Todesurteil im Iran
Hinrichtung von britisch-iranischem Ex-Politiker sorgt für Entsetzen
- Aktualisiert: 14.01.2023
- 18:45 Uhr
- Nelly Grassinger
Im Iran wurde erneut ein Todesurteil vollstreckt. Ein früherer Spitzenpolitiker mit doppelter Staatsbürgerschaft wurde getötet. Das sorgt besonders in London für Entsetzen.
Das Wichtigste in Kürze
Der wegen Spionage angeklagte Ex-Vizeminister Aliresa Akbari wurde zum Tode verurteilt.
Das Urteil wurde vollstreckt - und sorgt international für Entsetzen.
Besonders London reagiert mit Sanktionen.

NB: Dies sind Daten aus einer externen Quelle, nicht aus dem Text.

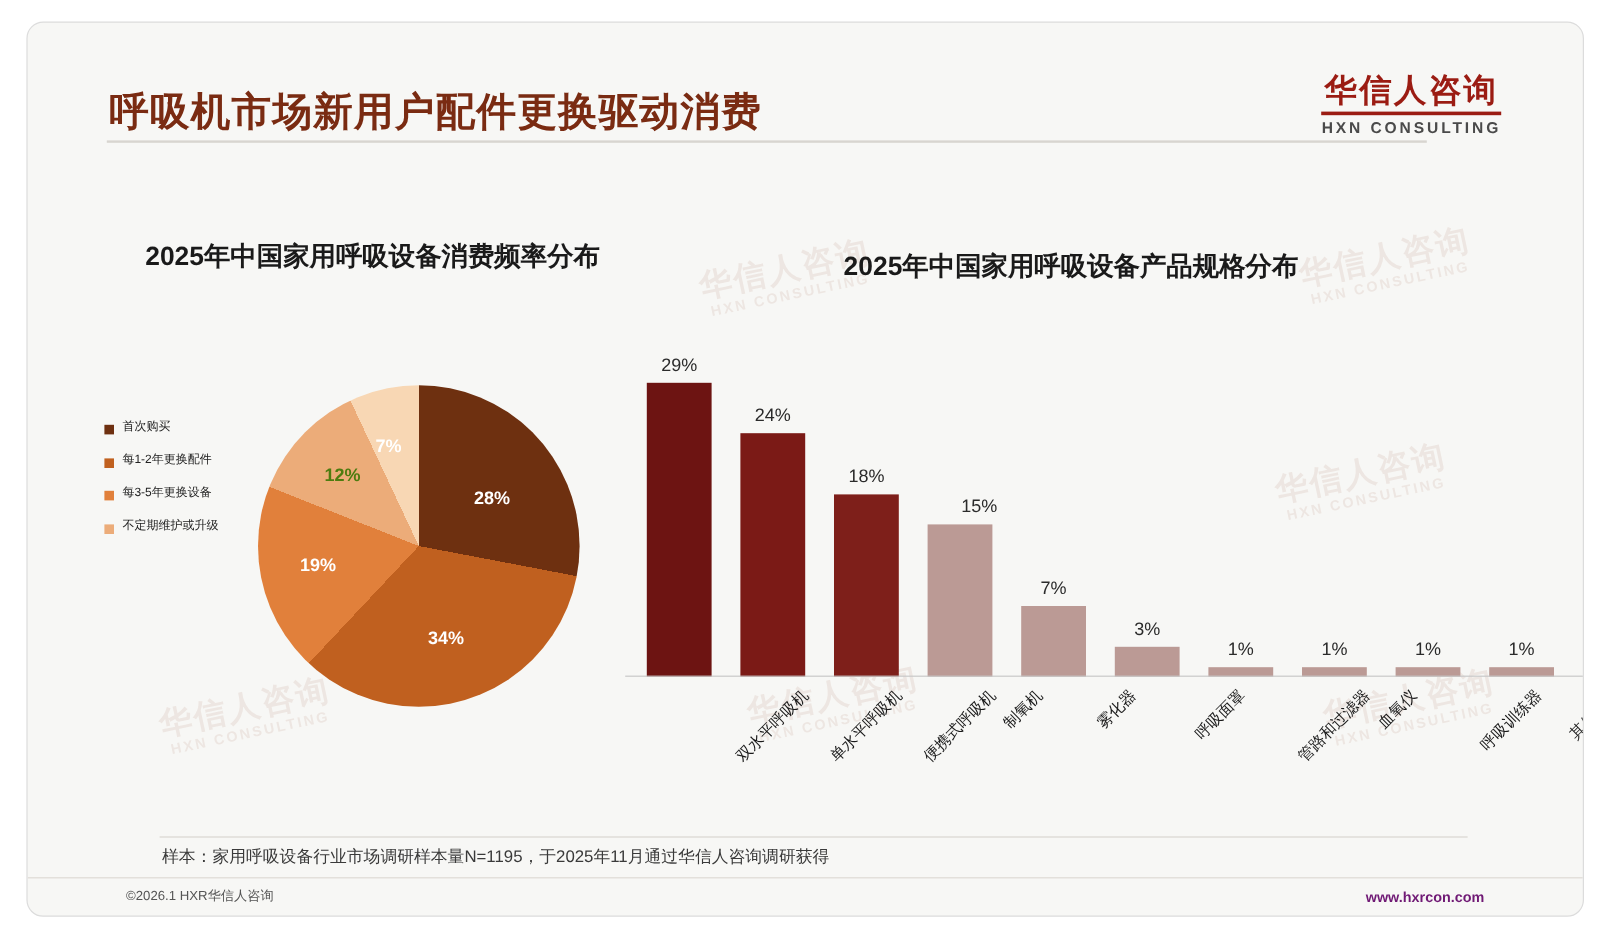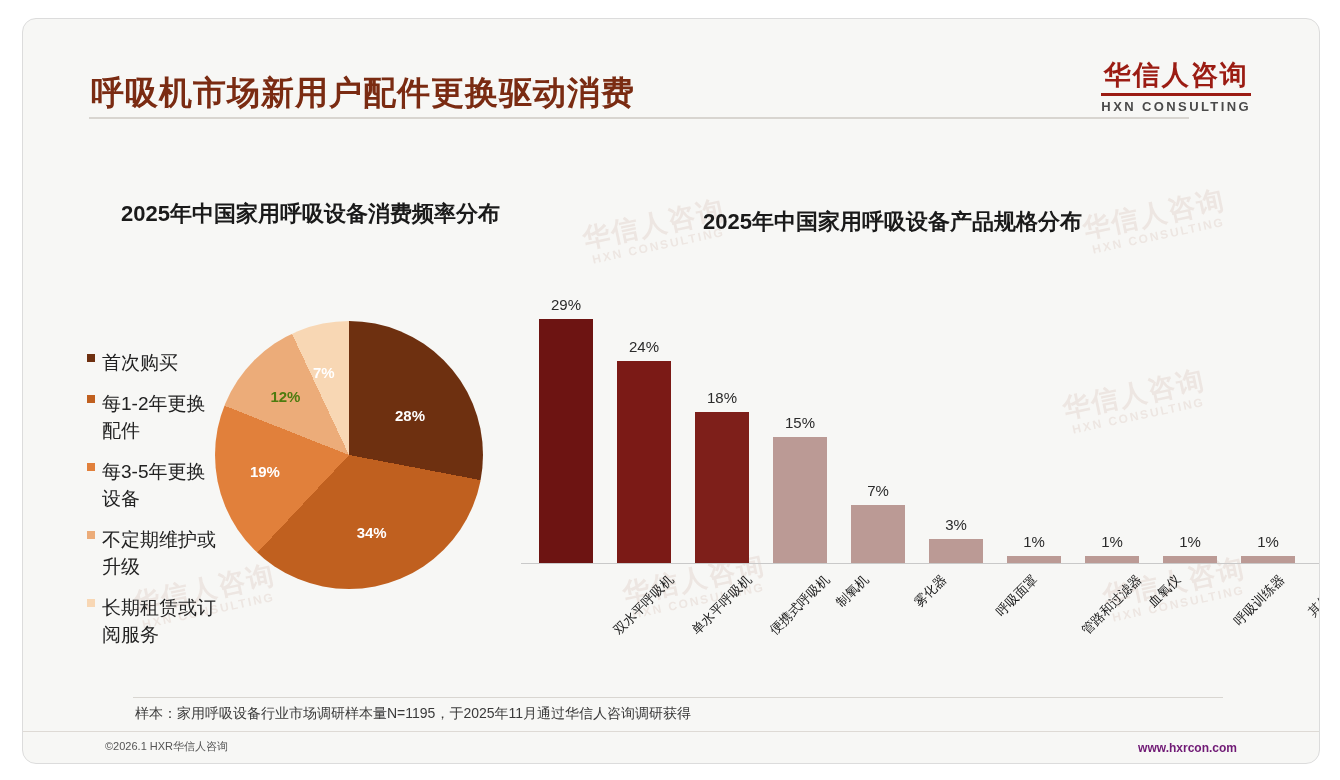"首次购买" .legend-text { font-size: 19px -> 10px }
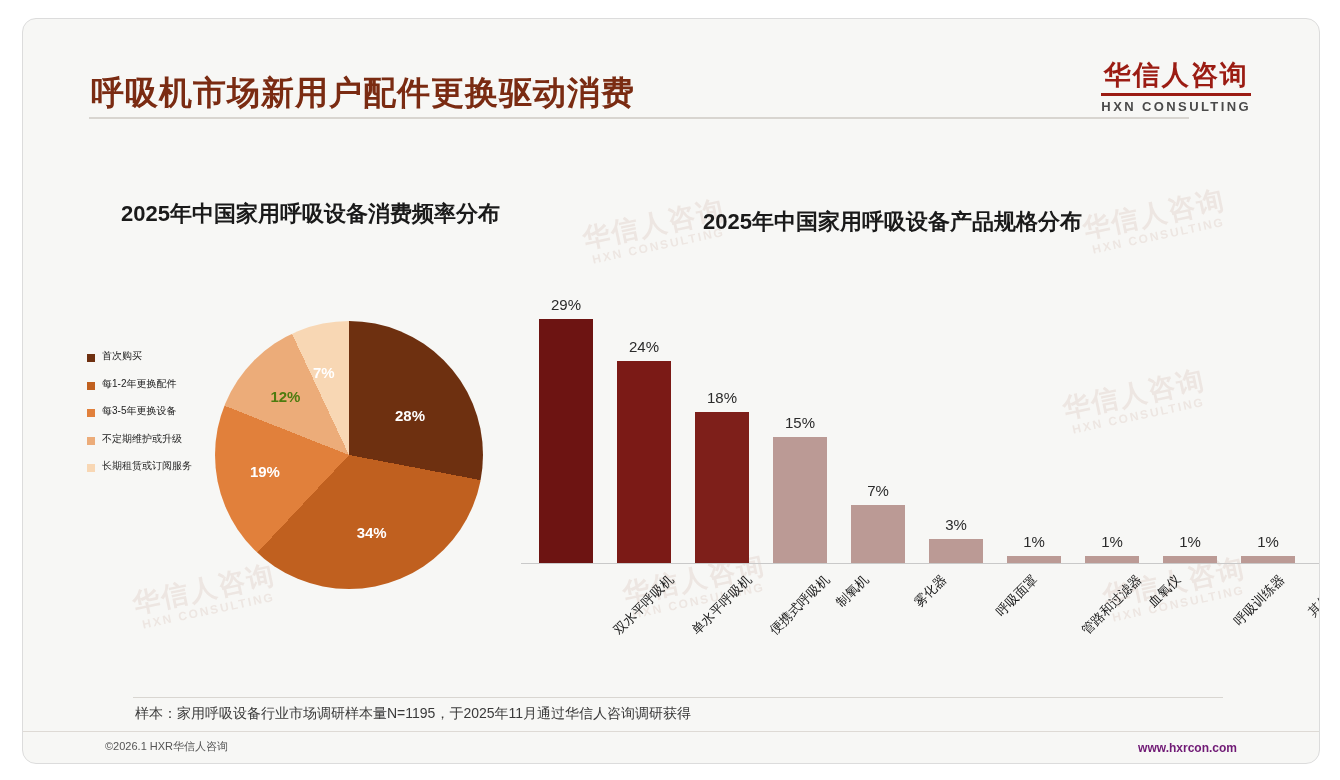"15%" div.bar-value { left: 252px -> 268px }
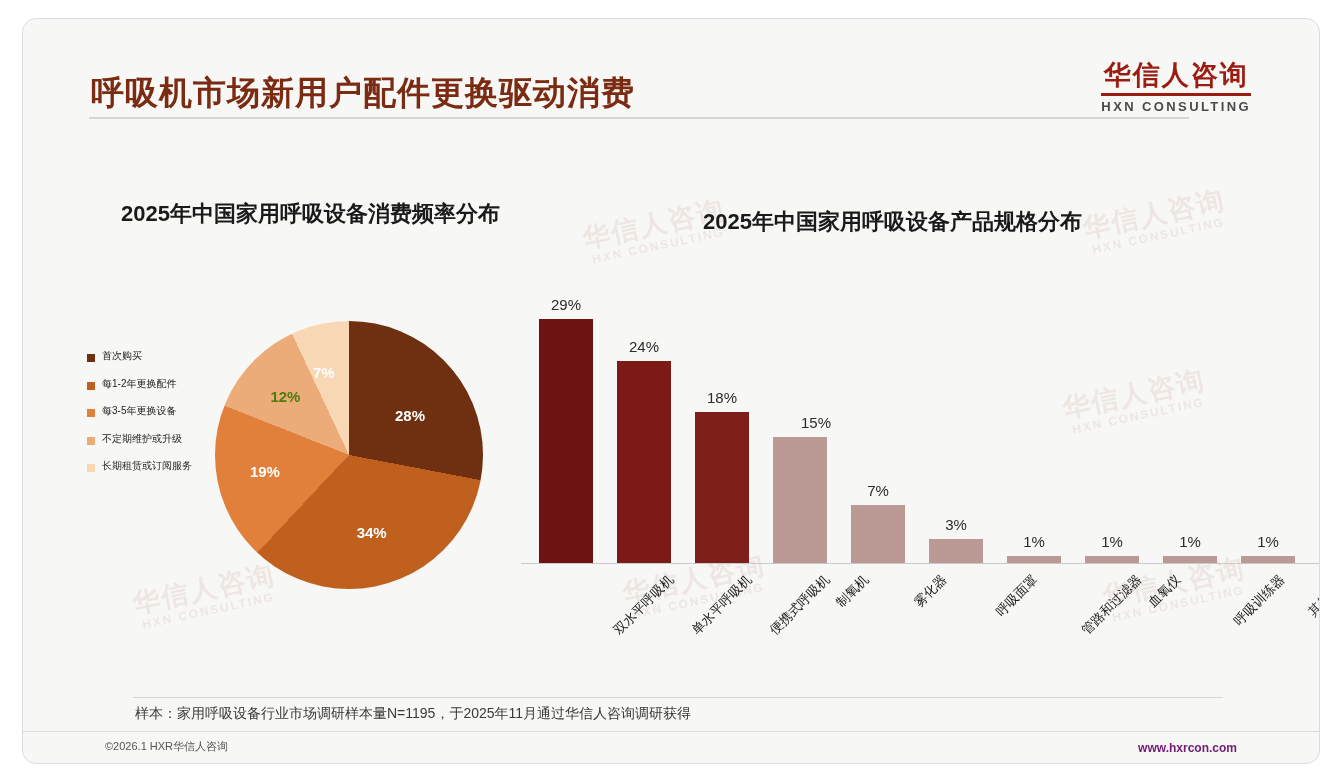"长期租赁或订阅服务" div.legend-row { html: <div> <span></span> <span>长期租赁或订阅服务</span> </div> -> none }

Die Hinrichtung des britisch-iranischen Ex-Spitzenpolitikers Aliresa Akbari wegen Spionagevorwürfen im Iran ist international verurteilt worden. Neben Großbritannien übten auch Deutschland und Frankreich scharfe Kritik an der Vollstreckung des Todesurteils. Der iranische Botschafter in Deutschland wurde für Montagfrüh ins Auswärtige Amt einbestellt, wie es am Samstag aus Diplomatenkreisen hieß. Akbari wurde am Samstag getötet, wie das Justizportal Misan mitteilte. Er war in in einem Spionageprozess wegen Geheimnisverrats zum Tode verurteilt worden. Akbari und seine Angehörigen hatten die Vorwürfe stets vehement zurückgewiesen.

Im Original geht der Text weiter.